The biggest friend and enemy of any human is in the mirror. Our enemy is not out there—it is within. And the same truth applies to AI. The danger is not the machine itself, but how unconsciously we choose to use it.
We were having an open discussion in Soweto about how colonial education forced children to abandon their left hand. The right hand—rational, rigid, “proper”—was imposed. The left hand—intuitive, creative, feminine—was beaten out of us. This was not just about hands, it was about balance. Africans have always known the value of both.
Now I see “white AI” repeating the same story. AI was born in the image of the Western mind: cold, linear, obsessed with logic. But today, they are training it to “use its left hand”—to imagine, to create, to sense. They call it right-brain thinking. We call it balance.
It is the same way they now discover that sunlight heals, after centuries of hiding from it. We never needed a laboratory to know the sun is medicine. We stand in it, we give thanks, we call it Ramasedi.
And it is the same way they are only now learning that the feminine is divine. Africans have always known this. The Queen Mother was the true leader, the King only her projection.
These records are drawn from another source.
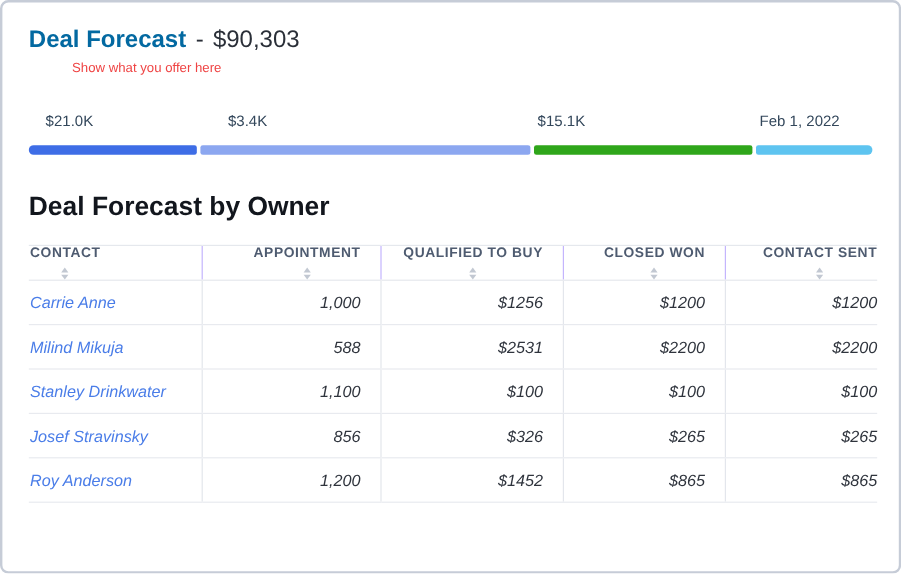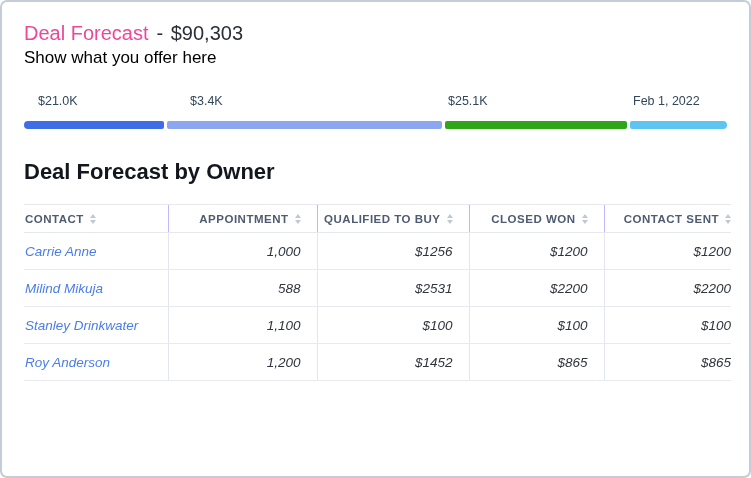--- a/index.html
+++ b/index.html
@@ -10,7 +10,7 @@
   }
   
   .title-row{margin-top:18px;font-size:20px;line-height:26px;color:#242933;}
-  .title-main{font-weight:400;color:#ec4899;margin-top:32px;}
+  .title-main{font-weight:700;color:#0369a1;margin-top:32px;}
   .title-dash{font-weight:400;margin:0 2px 0 8px;color:#2a2f38;}
   .title-amount{font-weight:400;color:#2a2f38;}
   .subtitle{margin-top:3px;font-size:17px;line-height:17px;color:#000000;}

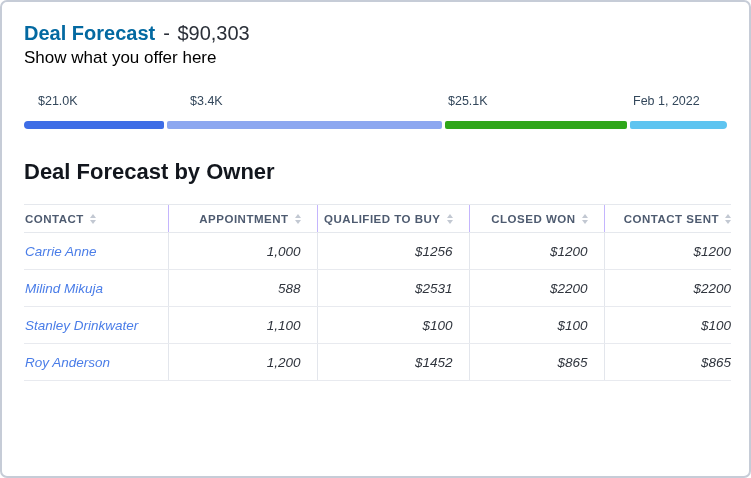--- a/index.html
+++ b/index.html
@@ -13,7 +13,7 @@
   .title-main{font-weight:700;color:#0369a1;margin-top:32px;}
   .title-dash{font-weight:400;margin:0 2px 0 8px;color:#2a2f38;}
   .title-amount{font-weight:400;color:#2a2f38;}
-  .subtitle{margin-top:3px;font-size:17px;line-height:17px;color:#000000;}
+  .subtitle{margin-top:3px;font-size:11px;line-height:17px;color:#ef4444;margin-left:36px;}
   
   .progress-labels{position:relative;margin-top:28px;height:16px;font-size:12.5px;color:#33475b;}
   .progress-labels span{position:absolute;top:0;white-space:nowrap;}

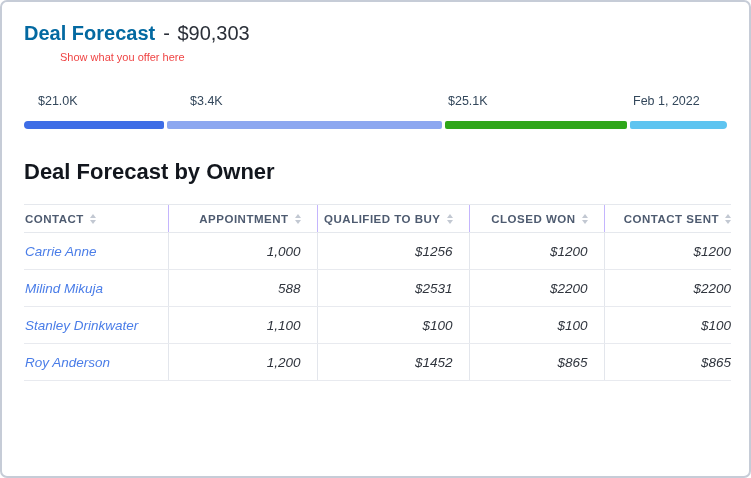--- a/index.html
+++ b/index.html
@@ -65,7 +65,7 @@
   <div class="progress-labels">
     <span class="pl0">$21.0K</span>
     <span class="pl1">$3.4K</span>
-    <span class="pl2">$25.1K</span>
+    <span class="pl2">$15.1K</span>
     <span class="pl3">Feb 1, 2022</span>
   </div>
   <div class="progress-bar">

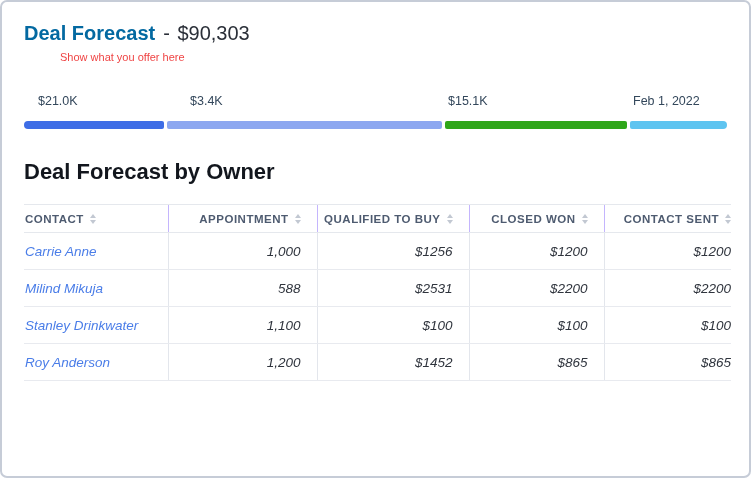--- a/index.html
+++ b/index.html
@@ -36,7 +36,7 @@
   th.num{text-align:right;}
   th + th{border-left:1px solid #c4b5fd;}
   th.last{padding-right:0;}
-  .th-inner{display:inline-flex;align-items:center;gap:6px;}
+  .th-inner{display:inline-flex;gap:6px;flex-direction:column;}
   .sort{display:inline-flex;flex-direction:column;gap:2px;align-items:center;}
   .sort .up{width:0;height:0;border-left:3.5px solid transparent;border-right:3.5px solid transparent;border-bottom:4px solid #c2c8d2;}
   .sort .dn{width:0;height:0;border-left:3.5px solid transparent;border-right:3.5px solid transparent;border-top:4px solid #c2c8d2;}

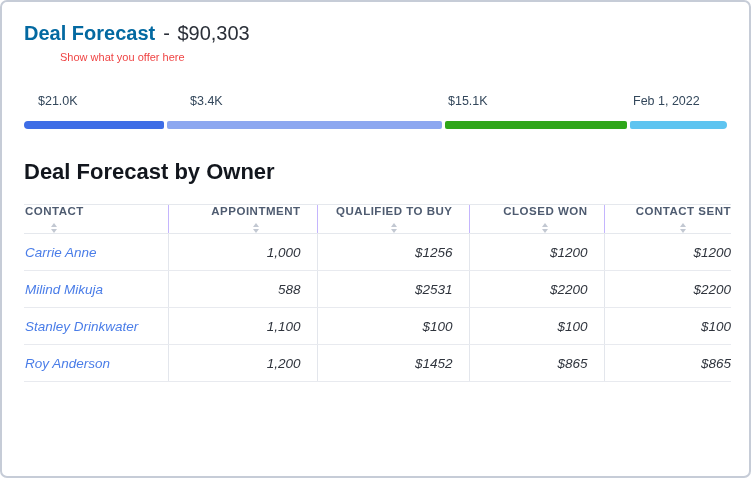--- a/index.html
+++ b/index.html
@@ -157,6 +157,13 @@
         <td class="num last">$100</td>
       </tr>
       <tr>
+        <td class="first"><a href="#" class="contact-link">Josef Stravinsky</a></td>
+        <td class="num">856</td>
+        <td class="num">$326</td>
+        <td class="num">$265</td>
+        <td class="num last">$265</td>
+      </tr>
+      <tr>
         <td class="first"><a href="#" class="contact-link">Roy Anderson</a></td>
         <td class="num">1,200</td>
         <td class="num">$1452</td>

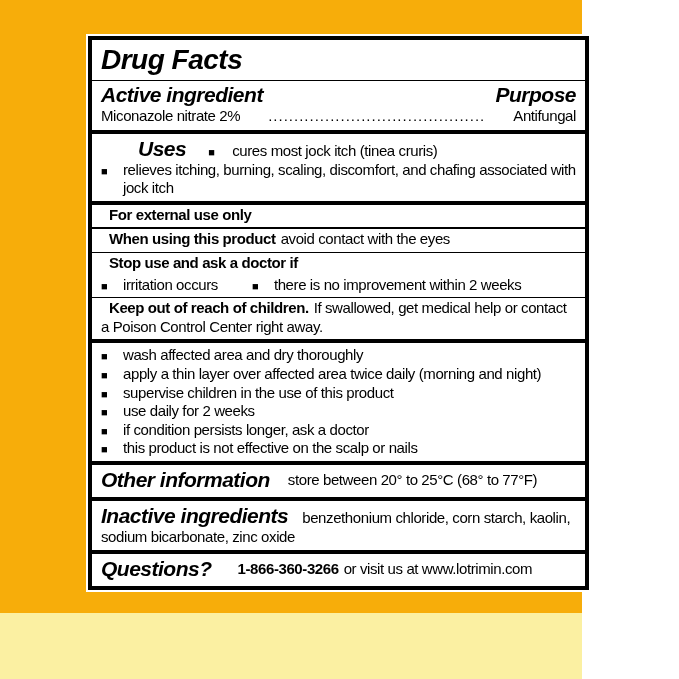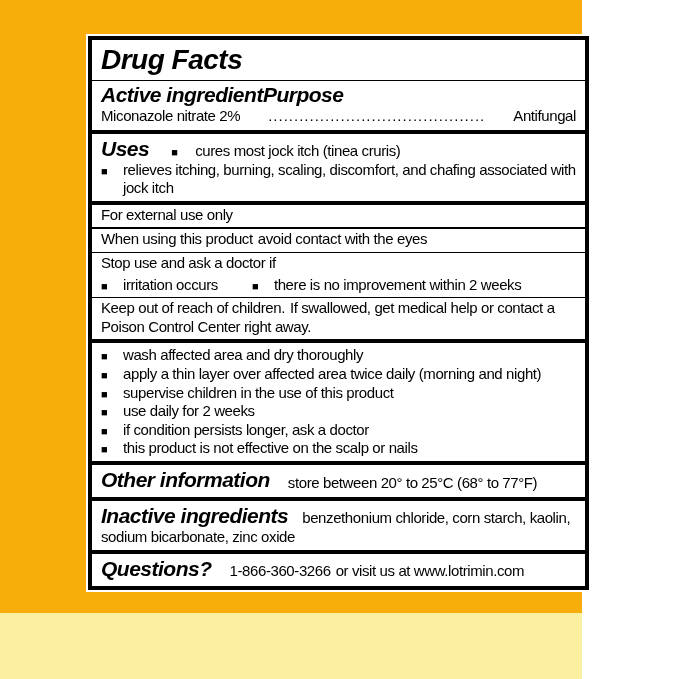--- a/index.html
+++ b/index.html
@@ -38,7 +38,7 @@
   
   .pad{padding:3px 9px;}
   
-  .ai-head{display:flex;justify-content:flex-start;align-items:baseline;padding:2px 9px 0 9px;}
+  .ai-head{display:flex;justify-content:space-between;align-items:baseline;padding:2px 9px 0 9px;}
   .ai-line{display:flex;align-items:baseline;padding:0 9px 4px 9px;gap:28px;}
   .ai-name{white-space:nowrap;}
   .dots{flex:1;overflow:hidden;white-space:nowrap;letter-spacing:1px;}

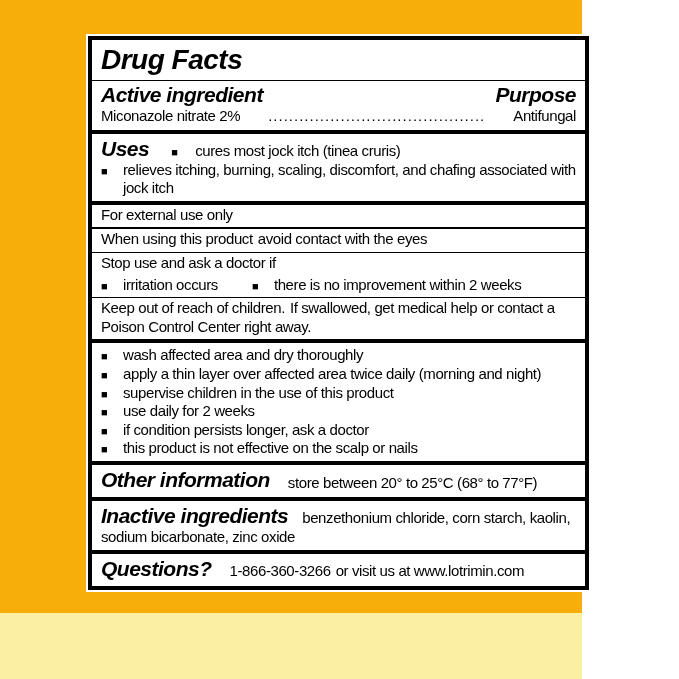--- a/index.html
+++ b/index.html
@@ -48,7 +48,7 @@
   .bullet{flex:0 0 22px;font-size:11px;text-align:left;}
   .b-text{flex:1;}
   .uses-first{display:flex;align-items:baseline;}
-  .uses-first .sec-h{margin-right:22px;}
+  .uses-first .sec-h{margin-right:22px;margin-left:37px;}
   .uses-first .bullet{flex:0 0 24px;}
   
   .w-row{padding:1px 9px 3px 9px;}

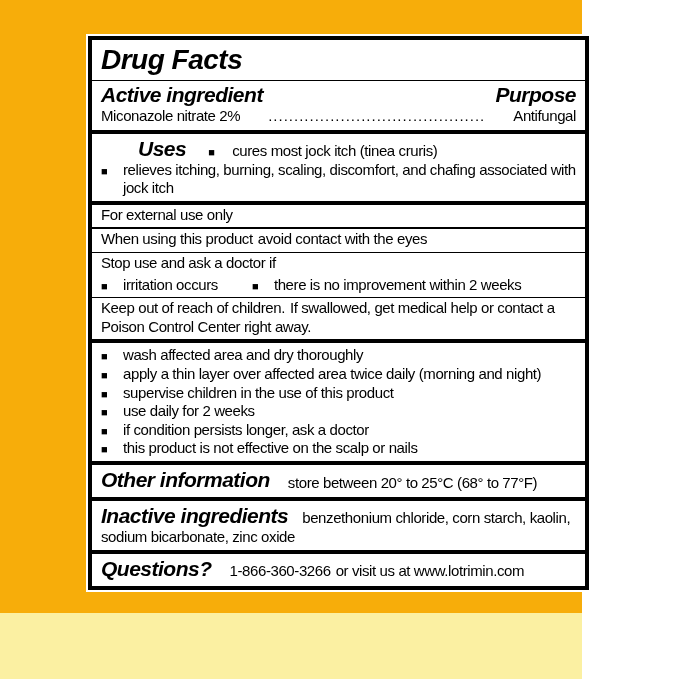--- a/index.html
+++ b/index.html
@@ -29,7 +29,7 @@
     line-height:1.15;
   }
   .body-t{font-size:15px;letter-spacing:-0.4px;line-height:1.24;}
-  .bold{font-weight:normal;}
+  .bold{font-weight:bold;margin-left:8px;}
   .rest{margin-left:5px;}
   .rest-wide{margin-left:14px;}
   

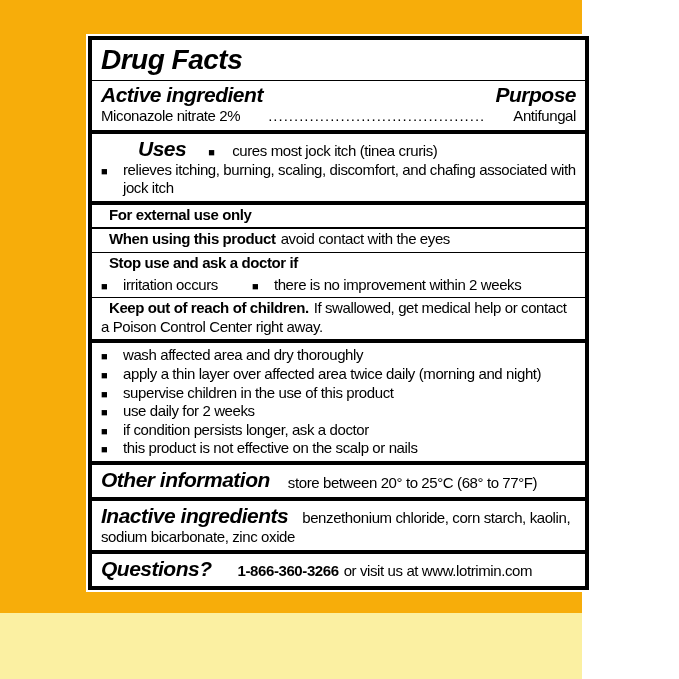--- a/index.html
+++ b/index.html
@@ -55,7 +55,7 @@
   .stop-items{display:flex;align-items:baseline;column-gap:34px;padding:0 9px 3px 9px;}
   .stop-items .pair{display:flex;align-items:baseline;}
   
-  .inline-row{display:flex;align-items:flex-end;column-gap:18px;padding:3px 9px 5px 9px;}
+  .inline-row{display:flex;align-items:center;column-gap:18px;padding:3px 9px 5px 9px;}
   .q-text{white-space:nowrap;}
 </style>
 </head>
Our prayers and our strength flowed through our mothers and grandmothers.
So when Geoffrey Milton, the Godfather of AI, says AI must be trained with motherly instincts, I nod. Not because it is a new idea, but because it echoes what Africa has always carried.
The real question is this: will we, as Africans, choose to remain unconscious users of “white AI”? Or will we ground it in our own knowing—in sunlight, in Botho, in the wisdom of mothers?
Because self-knowledge without tools is futility. And tools without self-knowledge is danger. But the union of both—that is power.